Taking the listing below, restate word for word each line from the line with "column Gender | position: 5 -> 2" to the line with "column Hiring date | position: 4 -> 2", ends included, and stop there.
INPUT START
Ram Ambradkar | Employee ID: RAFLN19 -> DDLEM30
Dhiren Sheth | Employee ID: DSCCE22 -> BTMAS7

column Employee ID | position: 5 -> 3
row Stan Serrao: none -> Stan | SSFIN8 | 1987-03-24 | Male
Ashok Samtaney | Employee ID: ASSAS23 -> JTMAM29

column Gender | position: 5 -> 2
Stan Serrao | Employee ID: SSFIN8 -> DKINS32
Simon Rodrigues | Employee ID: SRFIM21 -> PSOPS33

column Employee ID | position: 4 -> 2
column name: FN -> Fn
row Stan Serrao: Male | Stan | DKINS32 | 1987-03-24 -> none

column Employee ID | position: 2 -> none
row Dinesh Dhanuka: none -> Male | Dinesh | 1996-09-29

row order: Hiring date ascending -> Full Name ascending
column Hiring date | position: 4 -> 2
INPUT END
INPUT START
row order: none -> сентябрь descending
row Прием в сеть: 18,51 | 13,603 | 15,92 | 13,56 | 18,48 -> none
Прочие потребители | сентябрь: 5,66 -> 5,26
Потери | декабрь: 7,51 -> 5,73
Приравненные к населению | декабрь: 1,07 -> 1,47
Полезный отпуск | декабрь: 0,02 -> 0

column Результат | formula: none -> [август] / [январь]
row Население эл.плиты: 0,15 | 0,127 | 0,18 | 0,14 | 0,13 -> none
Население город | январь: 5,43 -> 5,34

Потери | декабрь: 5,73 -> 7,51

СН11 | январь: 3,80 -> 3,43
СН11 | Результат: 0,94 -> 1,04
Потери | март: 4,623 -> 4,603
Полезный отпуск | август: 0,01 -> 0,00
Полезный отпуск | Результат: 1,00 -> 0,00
INPUT END
RESPONSE –
column Gender | position: 5 -> 2
Stan Serrao | Employee ID: SSFIN8 -> DKINS32
Simon Rodrigues | Employee ID: SRFIM21 -> PSOPS33

column Employee ID | position: 4 -> 2
column name: FN -> Fn
row Stan Serrao: Male | Stan | DKINS32 | 1987-03-24 -> none

column Employee ID | position: 2 -> none
row Dinesh Dhanuka: none -> Male | Dinesh | 1996-09-29

row order: Hiring date ascending -> Full Name ascending
column Hiring date | position: 4 -> 2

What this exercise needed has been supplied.